Interference with an Inheritance

Ohio probate lawyers are familiar with the following elements that must be proven to maintain a claim for interference with expectancy interest: (1) an existence of an expectancy of inheritance in the plaintiff; (2) an intentional interference by a defendant(s) with that expectancy of inheritance; (3) conduct by the defendant involving the interference which is tortious, such as fraud, duress or undue influence, in nature; (4) a reasonable certainty that the expectancy of inheritance would have been realized, but for the interference by the defendant; and (5) damage resulting from the interference.

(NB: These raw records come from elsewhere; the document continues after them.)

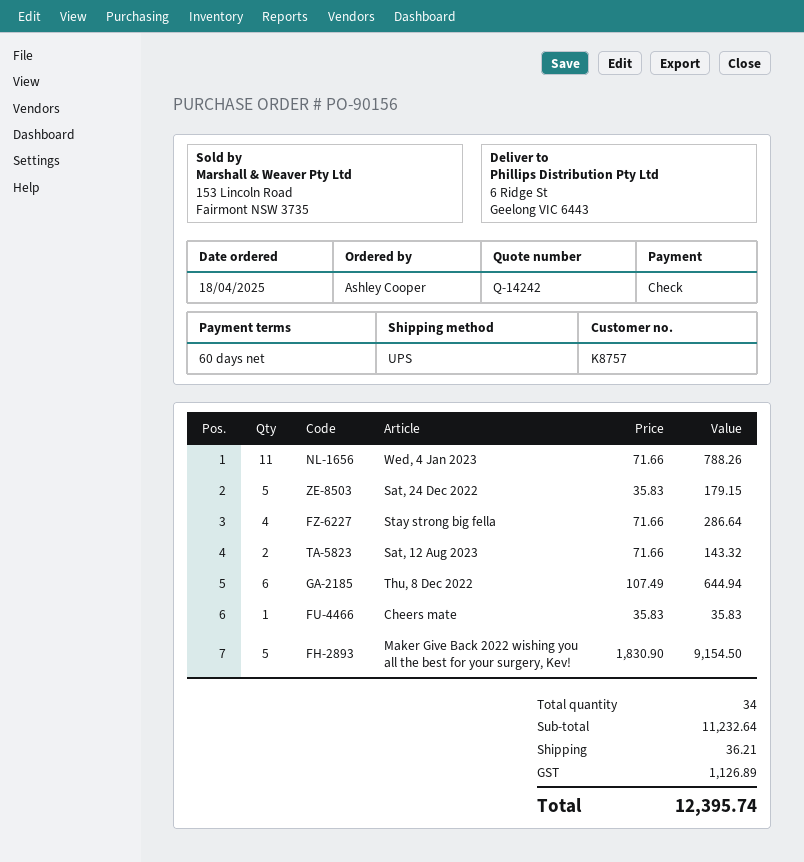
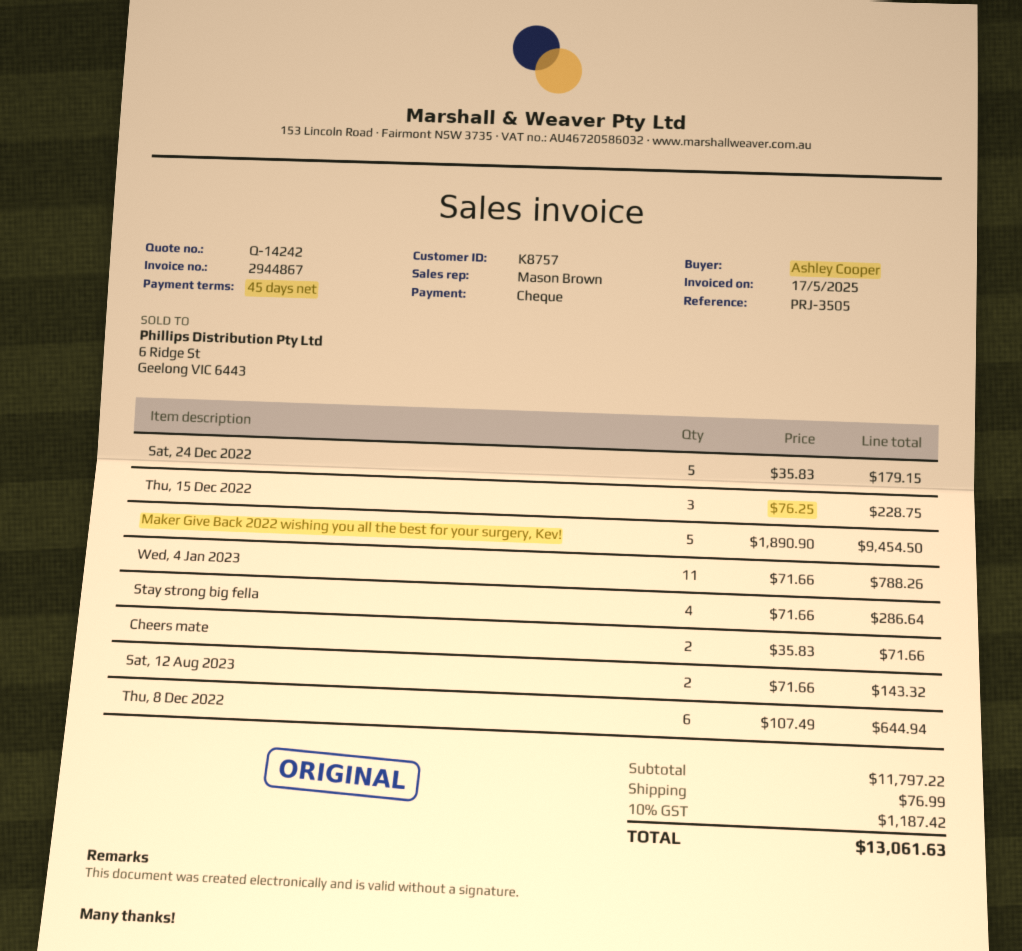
payment terms: 60 days -> 45 days
Cheers mate: 1 x 35.83 = 35.83 -> 2 x 35.83 = 71.66
Maker Give Back 2022 wishing you all the best for your surgery, Kev!: 5 x 1830.90 = 9154.50 -> 5 x 1890.90 = 9454.50
Thu, 15 Dec 2022: none -> 3 x 76.25 = 228.75
subtotal: 11232.64 -> 11797.22
shipping: 36.21 -> 76.99
tax: 1126.89 -> 1187.42
total: 12395.74 -> 13061.63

Sometimes, an Ohio probate court will inquire of whether, and to what extent, a claimant has an expectancy in an inheritance.  One case that is instructive is McWreath v. Cortland Bank, where the court gave considerable significance to the fact that the claimant/beneficiary had alleged that he was informed by the Decedent that he had been named as a beneficiary in the Decedent’s Last Will and Testament. In construing the first element of an “interference with expectancy” claim, the court observed that Ohio probate courts have consistently  held that the terms of a will or a trust can suffice, in and of themselves, to establish the existence of a proper expectancy of an inheritance. Further, the court noted that in the absence of a valid will, logic dictates that the existence of a familial relationship would be the controlling factor in determining the “expectancy” issue; however, when a valid will specifically names a non-relative as a beneficiary, the wording of the will would obviously be controlling for purposes of deciding whether the “inheritance” expectancy was reasonable.